/ReverseDictionary

A Reverse Dictionary using BERT, and a new high quality Dataset

Primary LanguageJupyter Notebook

Reverse Dictionary + High Quality Dataset

This repository contains the source code of the Reverse Dictionary built by my team as part of the CS 772 (NLP) course project at IIT Bombay. Another major contribution is the introduction of a novel high quality dataset of 89930 high quality (word, definition) pairs using vocabulary.com. While this work and its key ideas were motivated independently of [1], we did benefit greatly from the commentary and pointers contained therein, and share some similairities with them. We also use [1] as the main point of comparison.

Note

This repository uses git lfs to store model checkpoints and part of the dataset, due to which specific files have been replaced by pointers to the git lfs objects. Thus, after cloning, run

git lfs pull

to pull the actual data files.

Project Structure

The work was done mainly using a Colab Notebook, and one of the final versions can be found in the notebook/ directory. This repository is the conversion of the same into a "non-ipynb" form. Specifically,

  • The checkpoints/ directory contains the checkpoints of our model. We only upload the last checkpoint in the interest of space.
  • The data/ directory contains the GloVe vectors, and dictionaries used as training data.
  • The model/ directory contains the model itself, and helpers for training and computing evaluation metrics.
  • The utils/ directory contains functions to load data, clean it, convert predictions from the model to words, and so on.
  • config.py contains the configuration used. Edit this file to change, for example, the number of epochs.
  • main.py is the main script that takes user input and calls the various modules to do their job.

Usage

Note: You may need to replace python by python3 below, if the former uses python2 on your machine.

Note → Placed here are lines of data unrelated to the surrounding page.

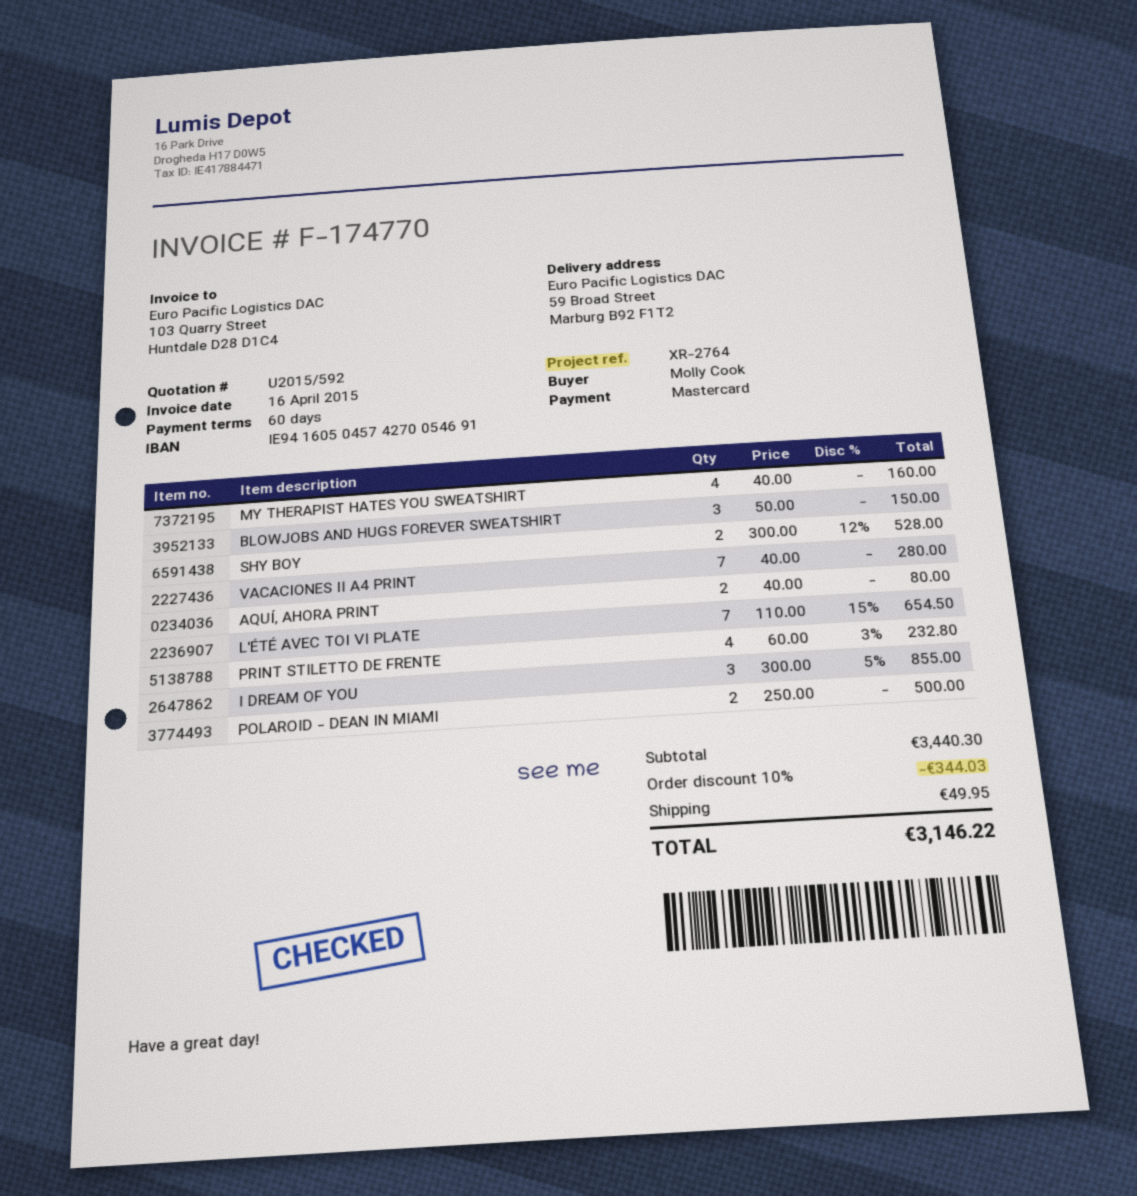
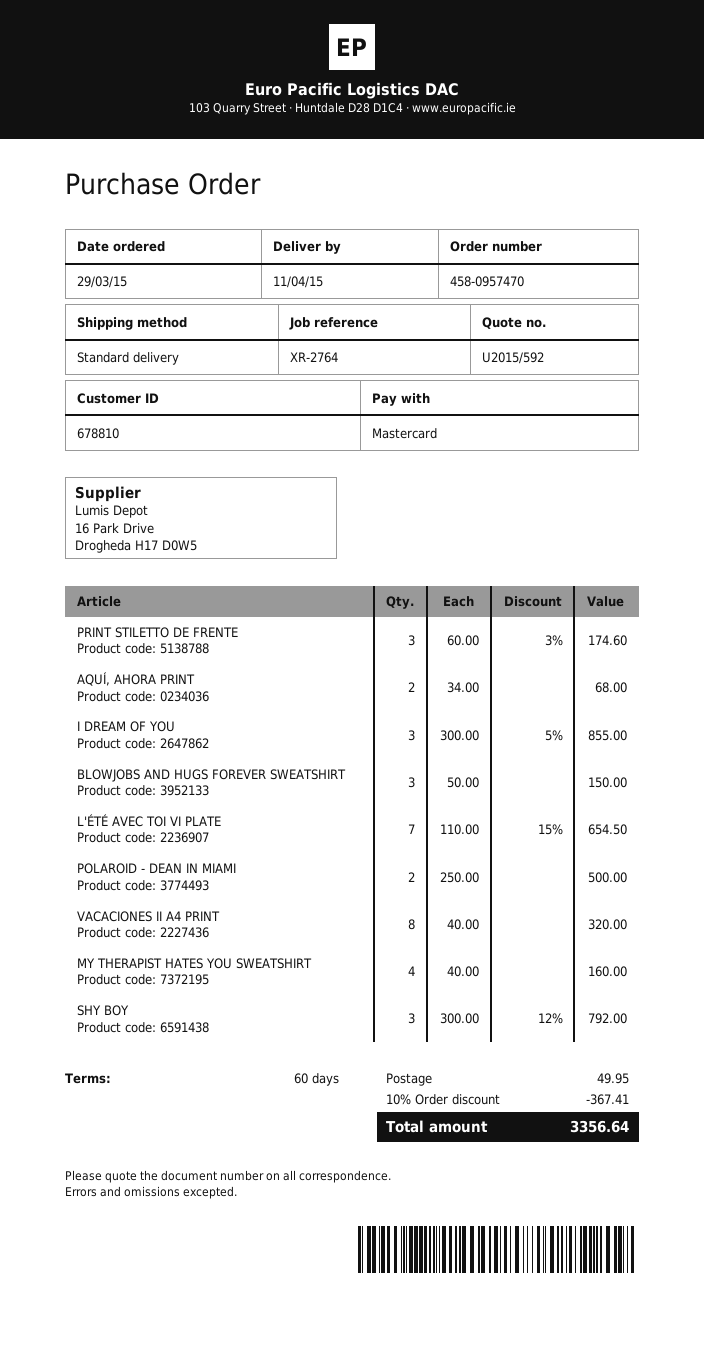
SHY BOY: 2 x 300.00 - 12% = 528.00 -> 3 x 300.00 - 12% = 792.00
VACACIONES II A4 PRINT: 7 x 40.00 = 280.00 -> 8 x 40.00 = 320.00
AQUÍ, AHORA PRINT: 2 x 40.00 = 80.00 -> 2 x 34.00 = 68.00
PRINT STILETTO DE FRENTE: 4 x 60.00 - 3% = 232.80 -> 3 x 60.00 - 3% = 174.60
discount: 10% = 344.03 -> 10% = 367.41
total: 3146.22 -> 3356.64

Run pip -r requirements.txt to install the necessary packages. Then, run python main.py --train to train the model, and python main.py --eval to run the evaluation. For the former, you may need to modify config.py to force a restart, and for the latter, first change the four numbers in model/accuracy.txt to 0s, since the evaluation uses that file to checkpoint data, and will not restart unless the numbers indicate that examples are left.

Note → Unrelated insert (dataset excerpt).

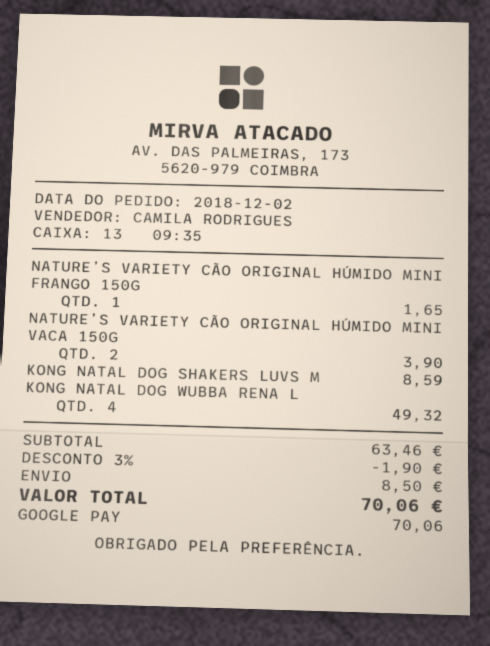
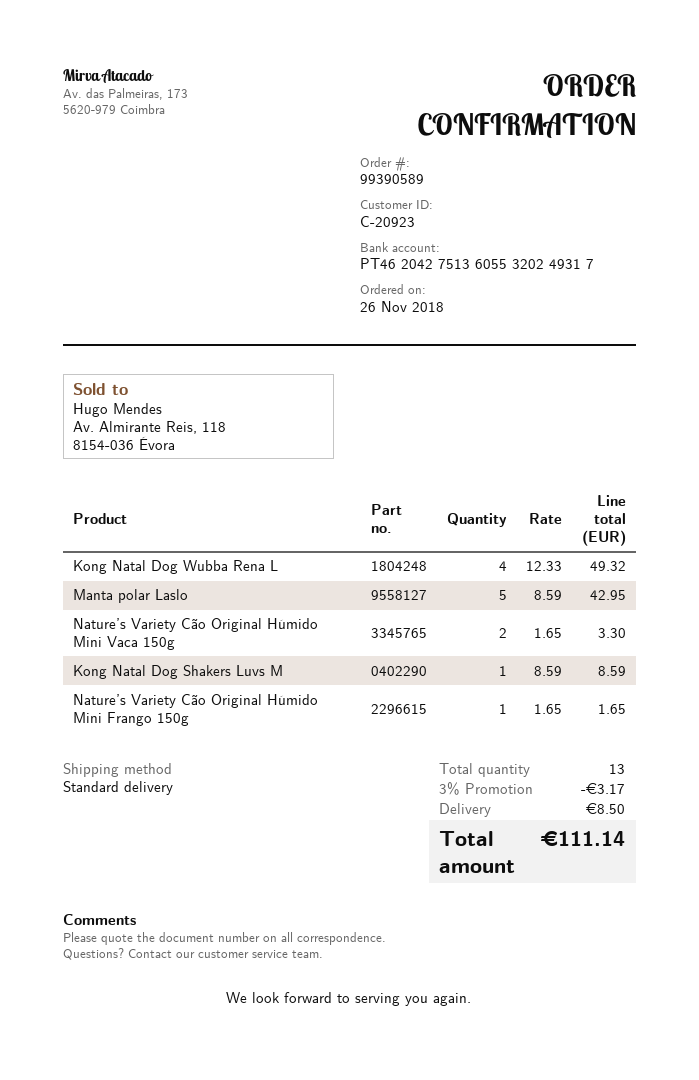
order date: 2018-12-02 -> 2018-11-26
NATURE’S VARIETY CÃO ORIGINAL HÚMIDO MINI VACA 150G: 2 for 3.90 -> 2 for 3.30
Manta polar Laslo: none -> 5 for 42.95
discount: 3% = 1.90 -> 3% = 3.17
total: 70.06 -> 111.14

To see the word for a definition, run python main.py --defn <the definition>, or python main.py --file <file with defn> if you prefer to feed it from a file. The --top flag can be used to ask for the top k words. An example run I obtained was

$ python3 main.py --def "A formal speech praising someone highly" --top 5
<- Some debug messages by pytorch about how a GPU wasn't found on my laptop ->
1. encomium
2. paean
3. admonition
4. exhortations
5. benediction

Task

The task in this work was to output a(the top-k) word(s) given its(their) definition.

Dataset

Originally, we were using Project Gutenberg's unabridged Webster's dictionary and the EDMT dictionary as our corpus. Unfortunately, both of these dictionaries are of poor quality, due to three main reasons:

  • They use semicolons to both delimit different meanings in a string, as well as punctuation within a meaning. Consequently, it turned out to be very hard to split apart the various meanings.
  • In a large number of cases, the meaning itself appears as a word or a prefix of one in the definition - this led our initial attempts to always predict words from the definition as the meaning.
  • A large number of examples of the sort of "Of X" meaning "X-ily" are present.

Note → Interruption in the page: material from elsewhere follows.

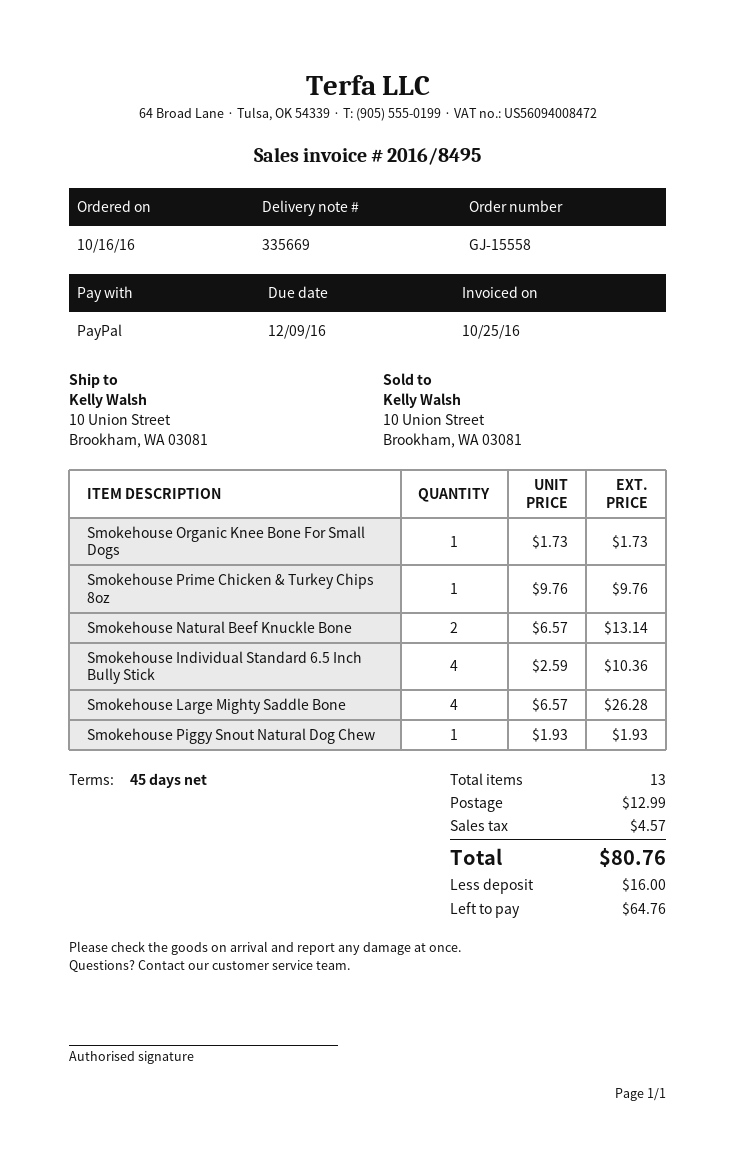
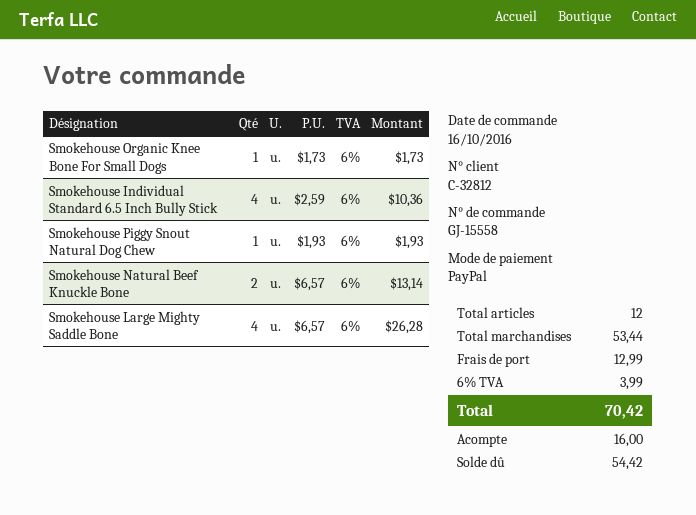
Smokehouse Prime Chicken & Turkey Chips 8oz: 1 x 9.76 = 9.76 -> none
total quantity: 13 -> 12
tax: 4.57 -> 3.99
total: 80.76 -> 70.42
balance: 64.76 -> 54.42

Thus, we resorted to a mixture of WordNet[5] exracted meanings (61027) and our novel dataset (89930) . To develop our dataset, we utilized the words list in /usr/dict/words in unix. We filtered the words to only retain words appearing in GloVe. Then, we sent HTML requests to vocabulary.com [6] and parsed the HTML responses to create the dataset.

To load the latter, run

import pickle
dictionary = pickle.load(open('data/unix-dictionary.pkl', 'rb'))['dictionary']

Then, dictionary is a list of tuples of the form (word, definition). We used a train-validation-test split of 90-6-4.

Model and Loss Function

Image Not Found

We used a BERT model to encode given definitions. This was in turn passed to a BiLSTM network, whose outputs traversed a Fully Connected Layer before giving as output a 100-d word vector. We used the MSE Loss between the predicted word and the "ground truth" as our Loss. This choice was not arbitrary: often different words have very similar meanings, and must get partially rewarded when the other is the ground truth. Using word vectors as outputs simplifies this task, while trading off the size of the output vocabulary. The k-closest word vectors are taken as the model's top-k predictions.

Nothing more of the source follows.